■ **Assignment**: Search the data for the string "border" and extract every line where it appears.

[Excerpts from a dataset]
↓↓↓
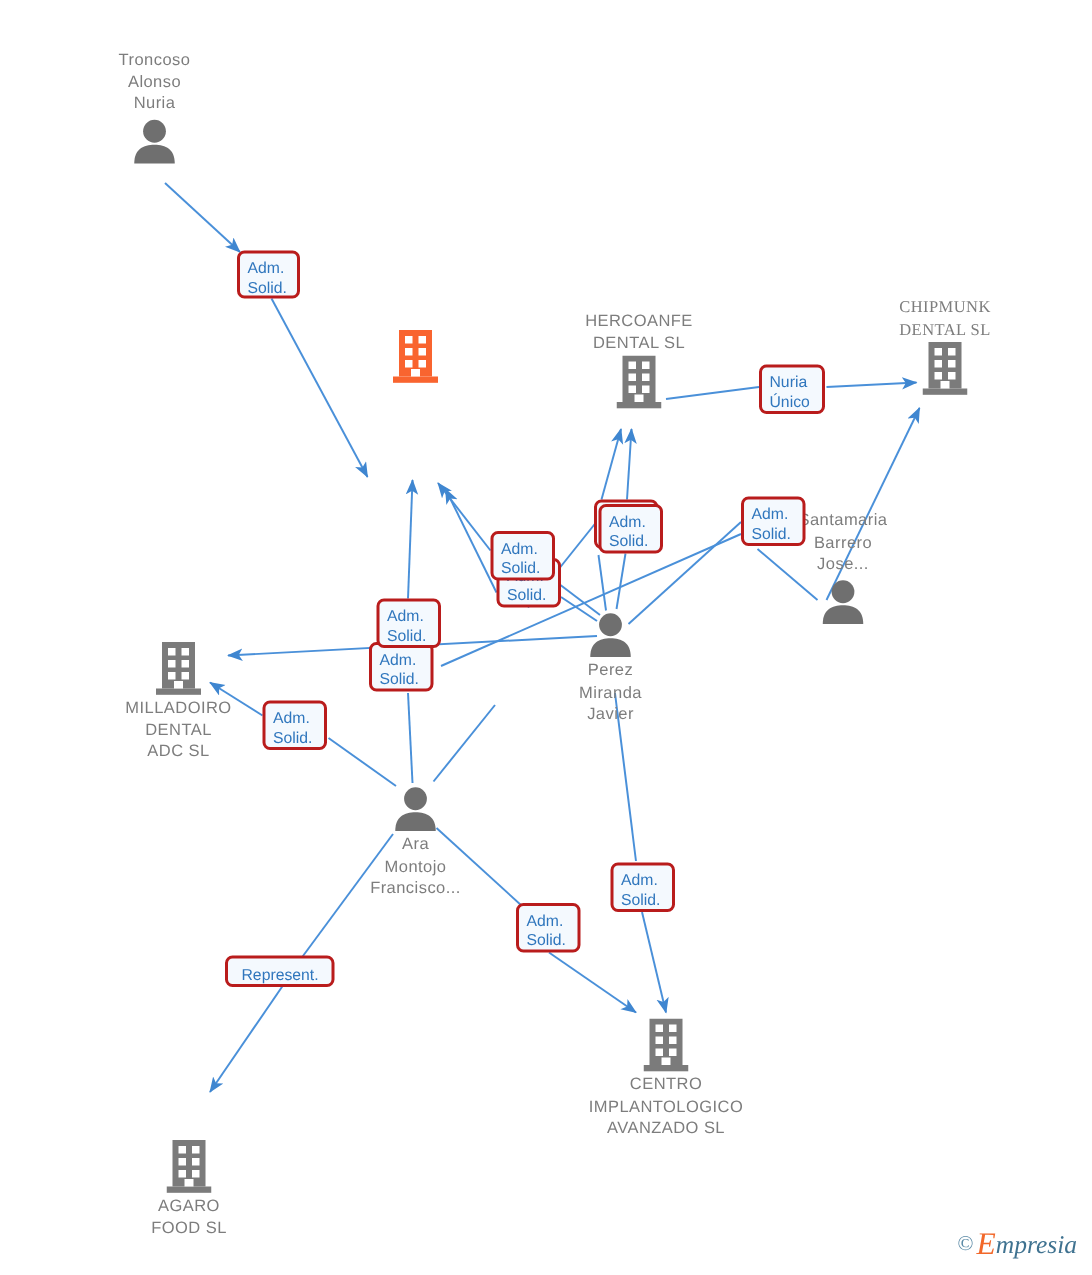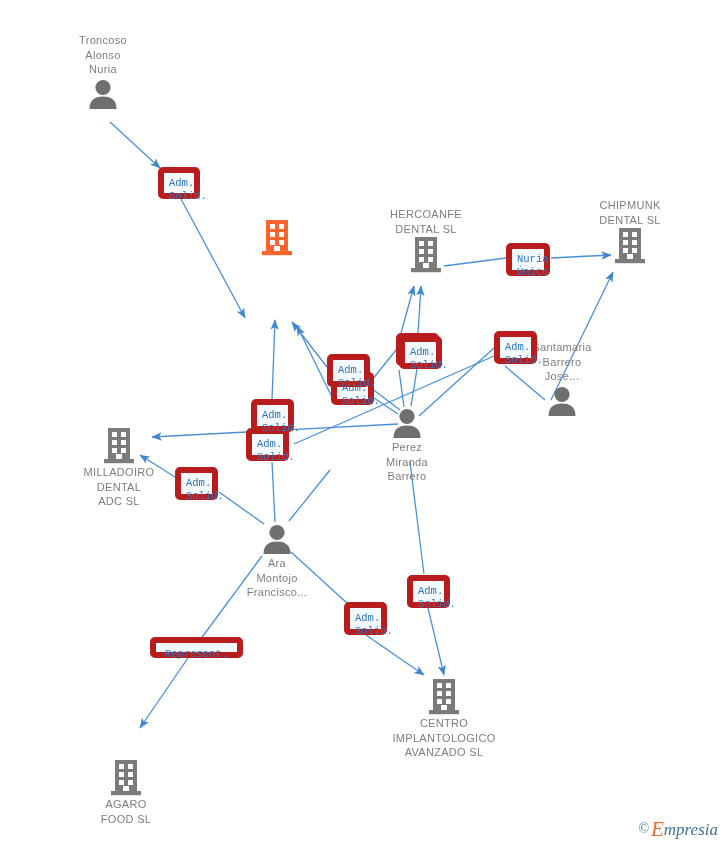--- a/index.html
+++ b/index.html
@@ -57,7 +57,7 @@
     position: absolute;
     box-sizing: border-box;
     background: #f4f9fe;
-    border: 6px solid #b91c1c;
+    border: 2px solid #b91c1c;
     border-radius: 5px;
     color: #2f76bd;
     font-size: 10.5px;
@@ -66,7 +66,6 @@
     padding: 4px 5px 3px 5px;
     white-space: pre-line;
     z-index: 8;
-    font-family: Liberation Mono, monospace;
   }
   .edge-label.wide {
     white-space: nowrap;

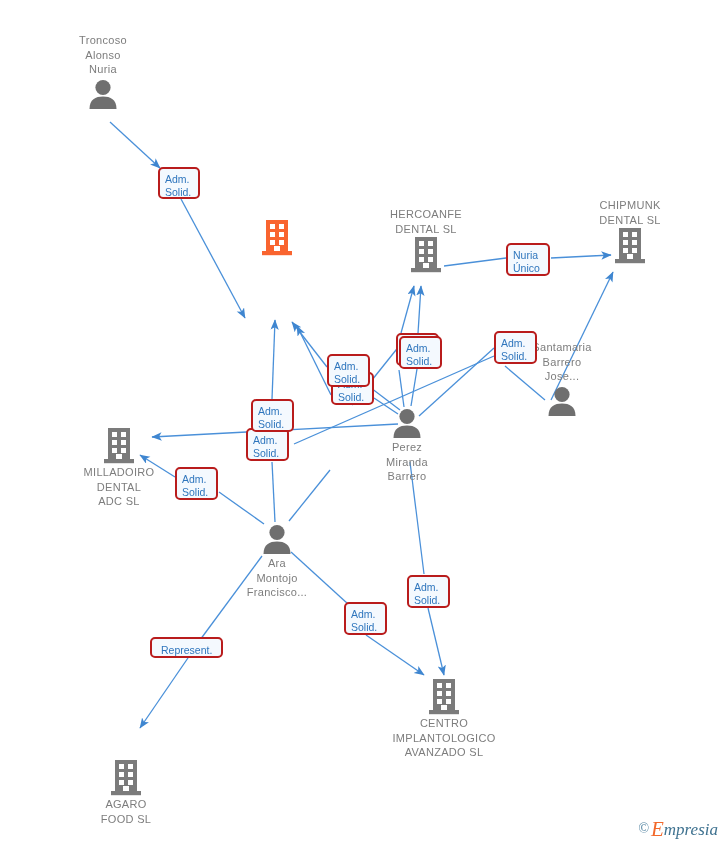--- a/index.html
+++ b/index.html
@@ -207,7 +207,7 @@
     </span>
   </div>
 
-  <div class="node label-above" style="left:630px; top:198px;">
+  <div class="node label-above" style="left:630px; top:198px;font-family:Liberation Serif, serif;">
     <span class="label">CHIPMUNK
 DENTAL  SL</span>
     <span class="icon-wrap">

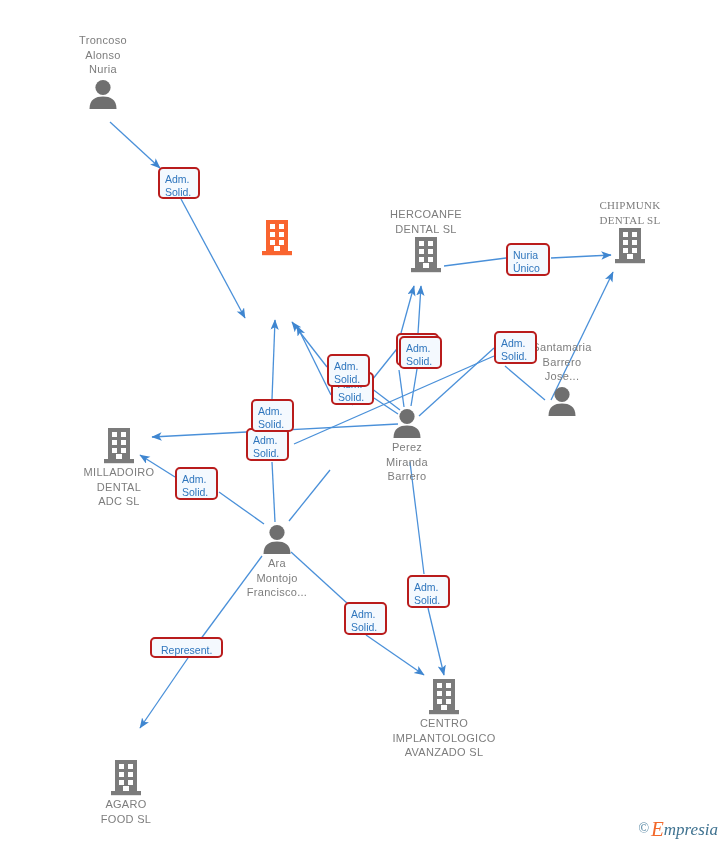--- a/index.html
+++ b/index.html
@@ -248,7 +248,7 @@
     </span>
     <span class="label">Perez
 Miranda
-Barrero</span>
+Javier</span>
   </div>
 
   <div class="node" style="left:119px; top:428px;">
↑↑↑
■ **Response to the task**:
     box-sizing: border-box;
-    border: 6px solid #b91c1c;
+    border: 2px solid #b91c1c;
     border-radius: 5px;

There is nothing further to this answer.